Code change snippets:
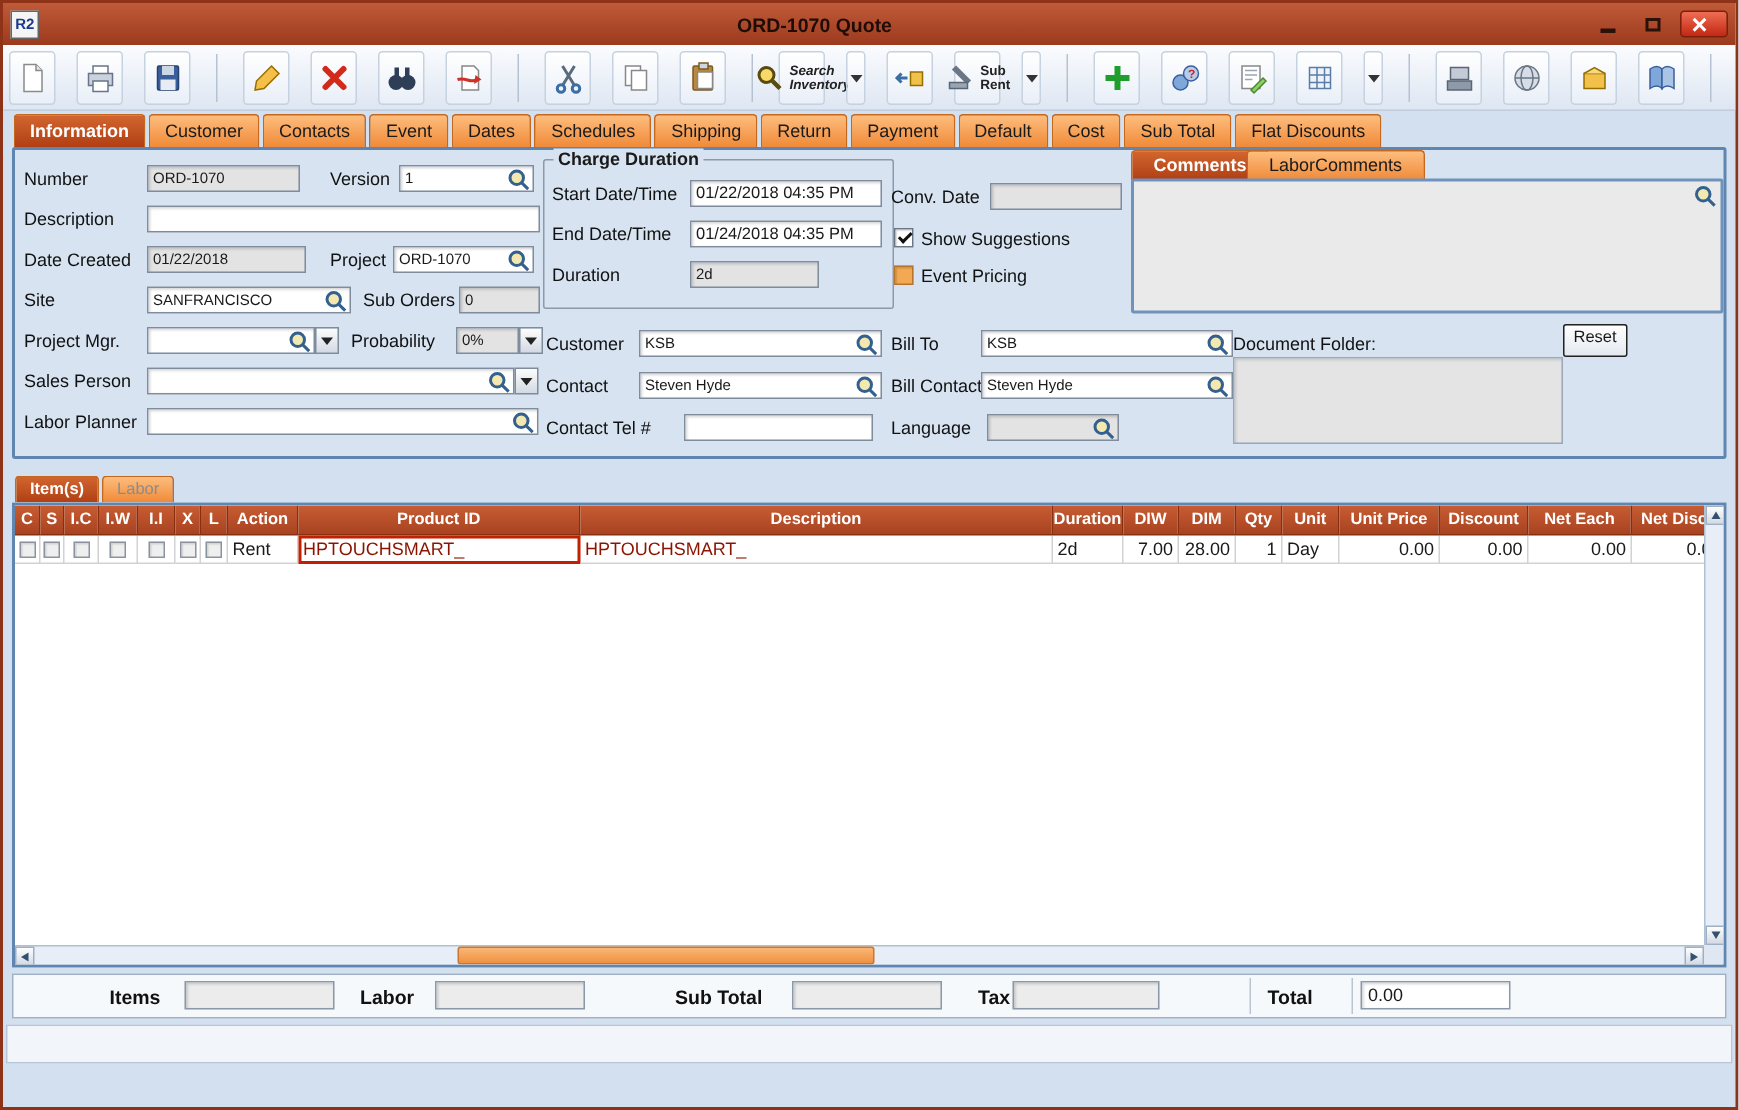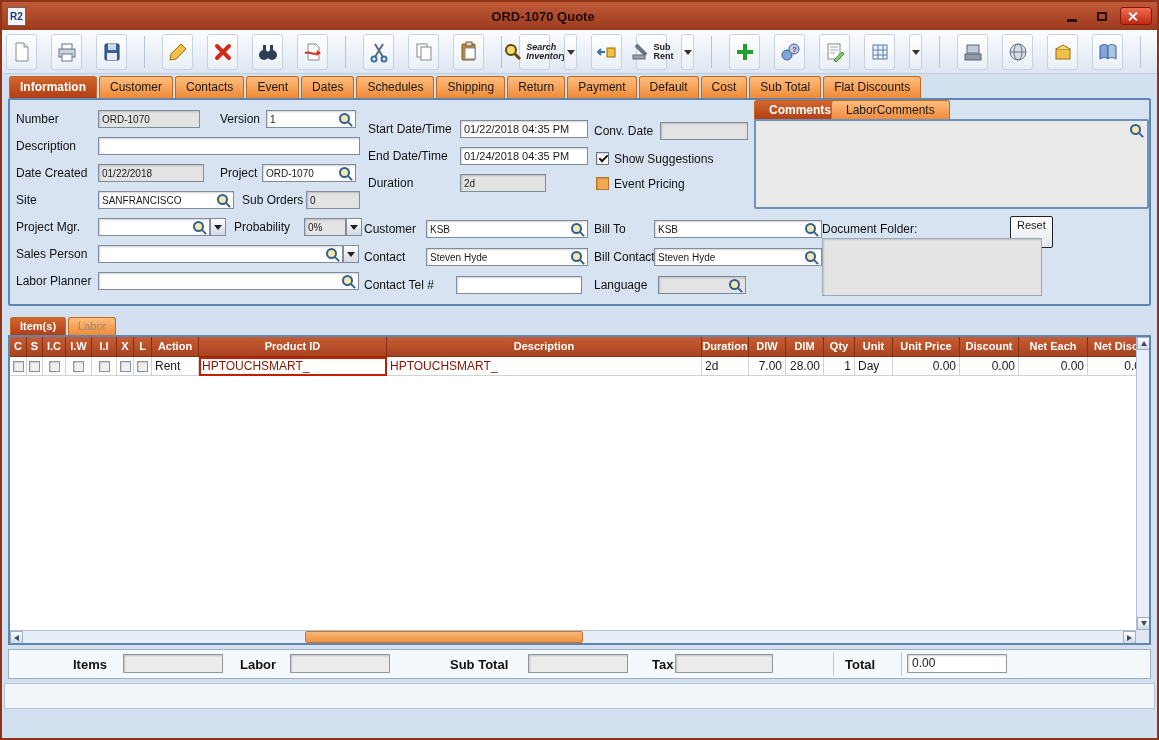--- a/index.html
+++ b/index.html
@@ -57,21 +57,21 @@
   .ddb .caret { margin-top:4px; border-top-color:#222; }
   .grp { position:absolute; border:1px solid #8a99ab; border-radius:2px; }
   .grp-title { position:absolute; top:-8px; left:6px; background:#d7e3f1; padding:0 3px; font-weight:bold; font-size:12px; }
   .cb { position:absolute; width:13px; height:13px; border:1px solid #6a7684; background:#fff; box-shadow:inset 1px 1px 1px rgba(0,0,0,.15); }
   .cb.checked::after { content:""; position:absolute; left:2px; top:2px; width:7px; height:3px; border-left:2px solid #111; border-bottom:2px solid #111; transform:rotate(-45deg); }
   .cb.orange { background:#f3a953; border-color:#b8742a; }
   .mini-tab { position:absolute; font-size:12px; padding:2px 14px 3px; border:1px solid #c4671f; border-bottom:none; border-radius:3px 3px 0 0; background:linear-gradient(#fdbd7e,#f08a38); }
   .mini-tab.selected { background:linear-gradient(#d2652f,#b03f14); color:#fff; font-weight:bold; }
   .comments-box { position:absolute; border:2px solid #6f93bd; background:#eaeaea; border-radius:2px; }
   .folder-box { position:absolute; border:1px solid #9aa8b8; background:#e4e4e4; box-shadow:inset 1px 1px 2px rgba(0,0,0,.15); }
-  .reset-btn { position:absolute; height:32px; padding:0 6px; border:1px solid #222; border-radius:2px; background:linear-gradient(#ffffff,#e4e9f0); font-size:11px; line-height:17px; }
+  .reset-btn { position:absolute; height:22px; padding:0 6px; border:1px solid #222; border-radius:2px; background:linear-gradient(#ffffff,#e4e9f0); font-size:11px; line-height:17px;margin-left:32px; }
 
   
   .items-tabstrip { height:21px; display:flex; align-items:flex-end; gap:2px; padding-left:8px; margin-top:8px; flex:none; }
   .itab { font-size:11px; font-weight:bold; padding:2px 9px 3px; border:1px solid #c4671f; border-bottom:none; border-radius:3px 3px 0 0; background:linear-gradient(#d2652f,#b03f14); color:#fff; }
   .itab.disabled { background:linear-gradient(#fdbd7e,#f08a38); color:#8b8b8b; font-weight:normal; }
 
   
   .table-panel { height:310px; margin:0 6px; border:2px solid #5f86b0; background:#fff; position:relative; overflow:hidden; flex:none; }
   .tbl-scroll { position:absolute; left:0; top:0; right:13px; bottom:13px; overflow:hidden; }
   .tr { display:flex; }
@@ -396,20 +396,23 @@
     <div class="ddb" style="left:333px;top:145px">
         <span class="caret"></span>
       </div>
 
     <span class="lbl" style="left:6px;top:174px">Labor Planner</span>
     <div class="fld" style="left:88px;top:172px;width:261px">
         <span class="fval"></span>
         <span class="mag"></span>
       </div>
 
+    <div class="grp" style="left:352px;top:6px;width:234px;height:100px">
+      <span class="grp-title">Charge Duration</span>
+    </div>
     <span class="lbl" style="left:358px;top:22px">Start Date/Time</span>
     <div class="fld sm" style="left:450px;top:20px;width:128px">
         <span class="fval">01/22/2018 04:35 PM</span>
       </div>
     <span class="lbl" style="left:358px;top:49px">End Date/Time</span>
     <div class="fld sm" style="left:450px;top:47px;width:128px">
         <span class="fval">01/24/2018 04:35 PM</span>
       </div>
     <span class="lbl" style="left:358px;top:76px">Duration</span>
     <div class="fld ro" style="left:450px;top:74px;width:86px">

### Assignment
Your reply must consist of one number, the count of lines in the entries that hold "ffffff".

### Answer to the problem
2